Regardless of having fewer sequence, it’s a quality-over-quantity story for FX. The corporate’s 2023 lineup contains Season 2 of The Bear, Season 3 of Reservation Canine and the restricted sequence Shogun, which can be one among FX’s biggest-scale sequence but.
FX content material is secure… for now
The community (and its content material on Hulu) had one among its finest years in 2022, with Welcome to Wrexham changing into the most-watched unscripted sequence in FX historical past, and the highly-acclaimed first season of The Bear drawing 140,000 concurrent streams of its eight episodes the morning after its launch.
However Landgraf expects the business to expertise a “narrowing” of the streaming world, serving to clarify why streaming providers like HBO Max have been yanking licensed and older content material.
FX at the moment doesn’t have “particular plans” to make any comparable strikes. Nonetheless, Landgraf stated the corporate “wouldn’t rule something out,” pointing to the event of latest applied sciences which have upended how networks create and distribute packages.
“The web removes constraints that used to exist on quantity,” stated Landgraf, including, “You had a restricted quantity of shelf house. It’s figuring it out once more. You simply can’t take this infinite sum of money and dump it on one thing. It will get stale.”
Media corporations are additionally experiencing difficulties with person interfaces and discoverability whereas juggling hundreds of items of content material.
“I feel the business as an entire goes by this reckoning and realizing you’ll be able to’t simplify as a lot… we’re on this interval of radical transformation,” Landgraf stated.
Shifting advertising and marketing budgets
Because the streaming business continues to evolve, the way in which FX and Landgraf market new sequence has shifted as nicely.
“You clearly can’t afford to make 599 tv exhibits and market all of them like The Bear or Home of the Dragon,” he stated. “Our complete advertising and marketing finances has modified.”

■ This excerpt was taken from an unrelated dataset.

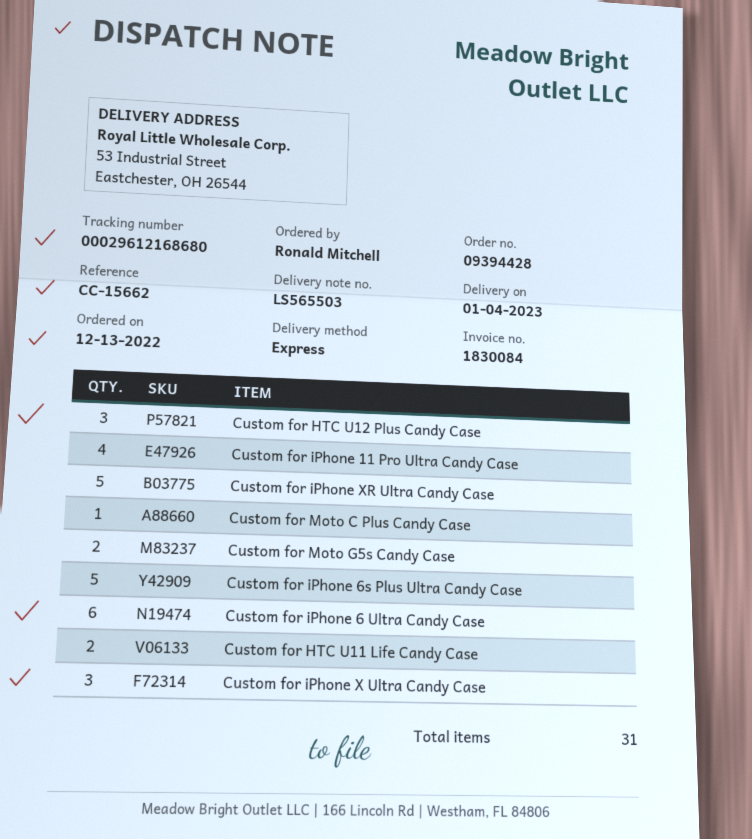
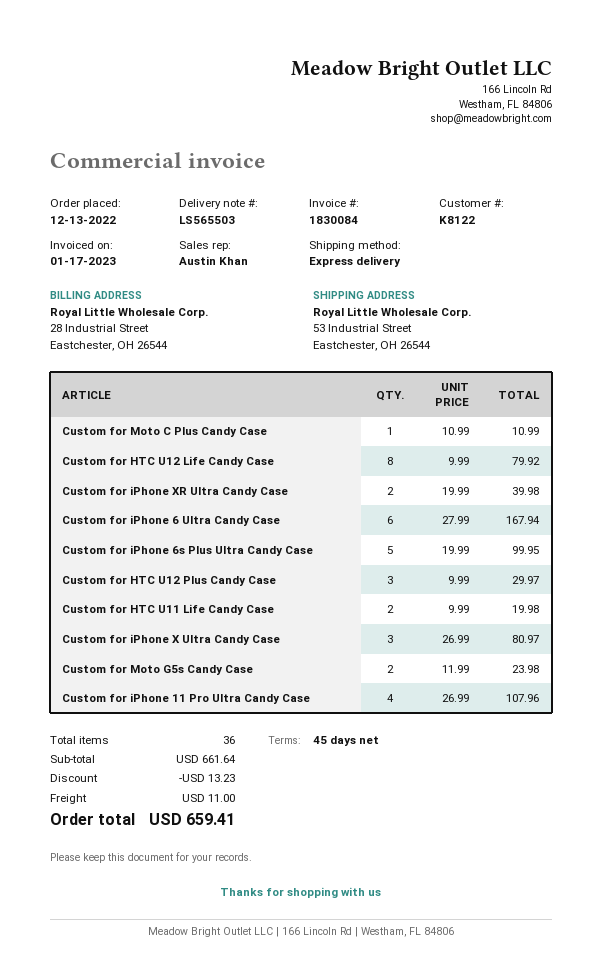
Custom for iPhone XR Ultra Candy Case: 5 -> 2
Custom for HTC U12 Life Candy Case: none -> 8
total quantity: 31 -> 36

Beforehand, FX would’ve put 90% of its finances into the premiere of a present, however now lower than 50% is concentrated on the primary episode, with Landgraf saying “each side” of the corporate’s advertising and marketing plans needed to be restructured.
An emphasis on variety
Since scripted sequence might decline in 2023, Landgraf worries that the narrowing of the window might negatively influence numerous voices and storytelling as corporations might program for the widest out there viewers.
“For those who’re simply going for the largest meat of the viewers, the bulk, you are inclined to program to white males,” he stated, calling scripted packages that enchantment to males a boon.
“I’d like to go away FX and I’d like to go away this business with [diversity] being regular enterprise,” he stated.
Landgraf known as the previous few years of peak TV “a extremely constructive profit” relating to numerous storytelling.
“Lots of new folks obtained alternatives within the business. So then you definately fear when there’s a narrowing course of, who loses alternative,” Landgraf stated. “Is it the final individual that obtained a chance, and does that not favor numerous voices?”
The FX chairman stated shops should resolve “purposefully” to talk to different demographics and praised the DEI work achieved at Disney, FX’s mum or dad firm.
“[Disney] is doing that in all places throughout its enterprise,” he stated. “It’s attempting to achieve everybody in America.”